Our online bookclub is reading Zeynep Tufekci’s Twitter and Tear Gas: The Power and Fragility of Networked Protest.  Here’s the plan.

I’ll blog about sections of the book starting November 19th, every Monday for the next five weeks.  These posts will have a short summary of the reading, my observations, and some questions.  The posts will also have summaries of and links to other commentary as we go.

Based on my reading of the material, I picked chunks of the book that run between around 40 and 60 pages.  That’s doable for a week’s read, while leaving time for folks to reflect and comment.

The schedule runs as follows:

November 19, 2018: Preface, Introduction, and chapter 1, “A Networked Public”.

November 26: Chapters 2: “Censorship and Attention” and 3: “Leading the Leaderless”.

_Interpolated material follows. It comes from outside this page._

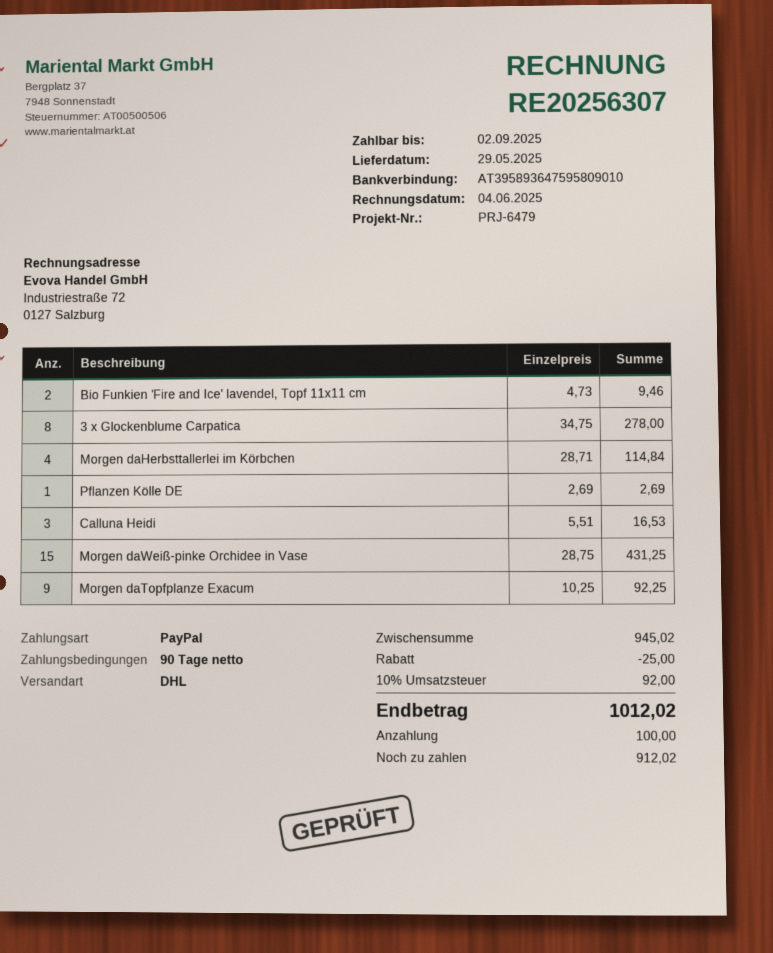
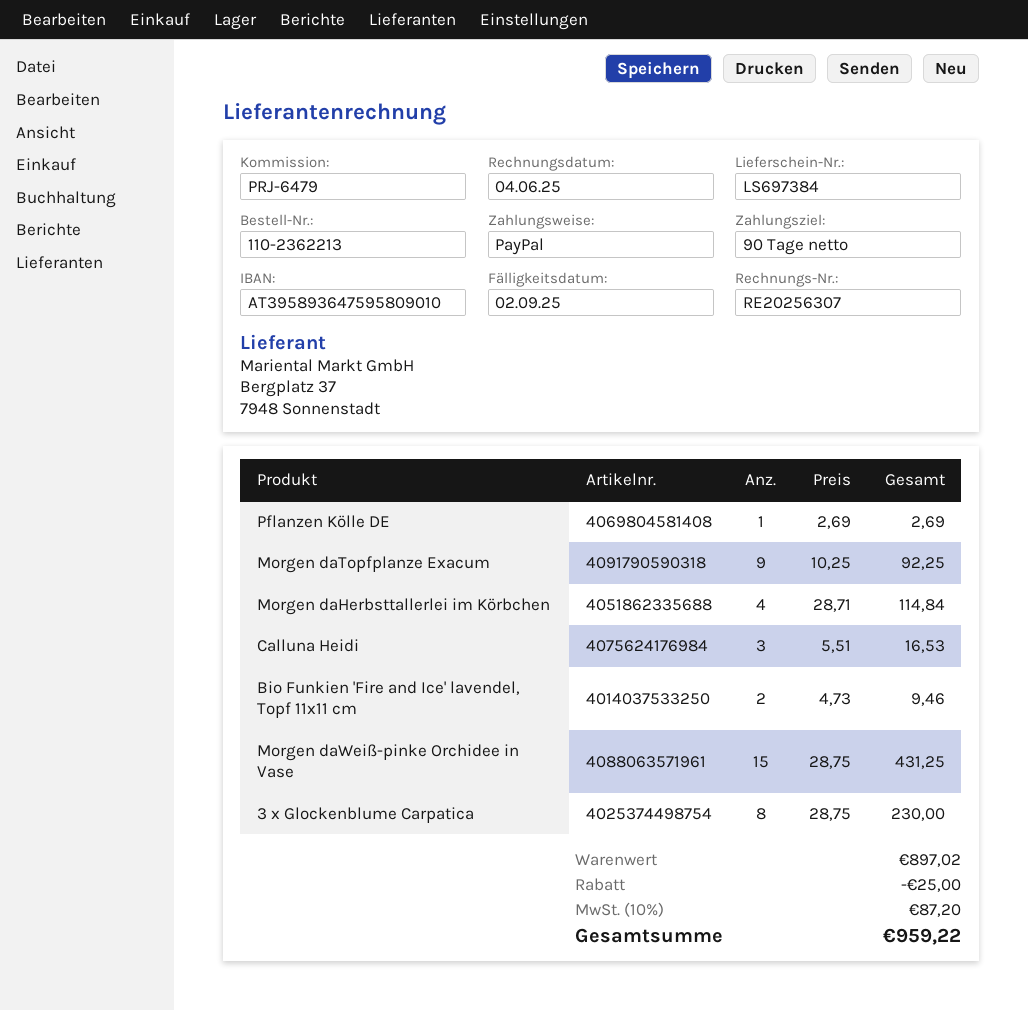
3 x Glockenblume Carpatica: 8 x 34.75 = 278.00 -> 8 x 28.75 = 230.00
subtotal: 945.02 -> 897.02
tax: 10% = 92.00 -> 10% = 87.20
total: 1012.02 -> 959.22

December 3: Chapters 4: “Movement Cultures” and 5: “Technology and People”.

December 10: Chapters 6: “Platforms and Algorithms” and 7: “Names and Connections”.

December 17: Chapters 8: “Signaling Power and Signaling to Power” and 9: “Governments Strike Back”.

December 24: Epilogue, “The Uncertain Climb.”

All blog posts and their associated comments will be tagged https://bryanalexander.org/tag/tufekci/, and so will be available in that one spot for any reader now and in the future.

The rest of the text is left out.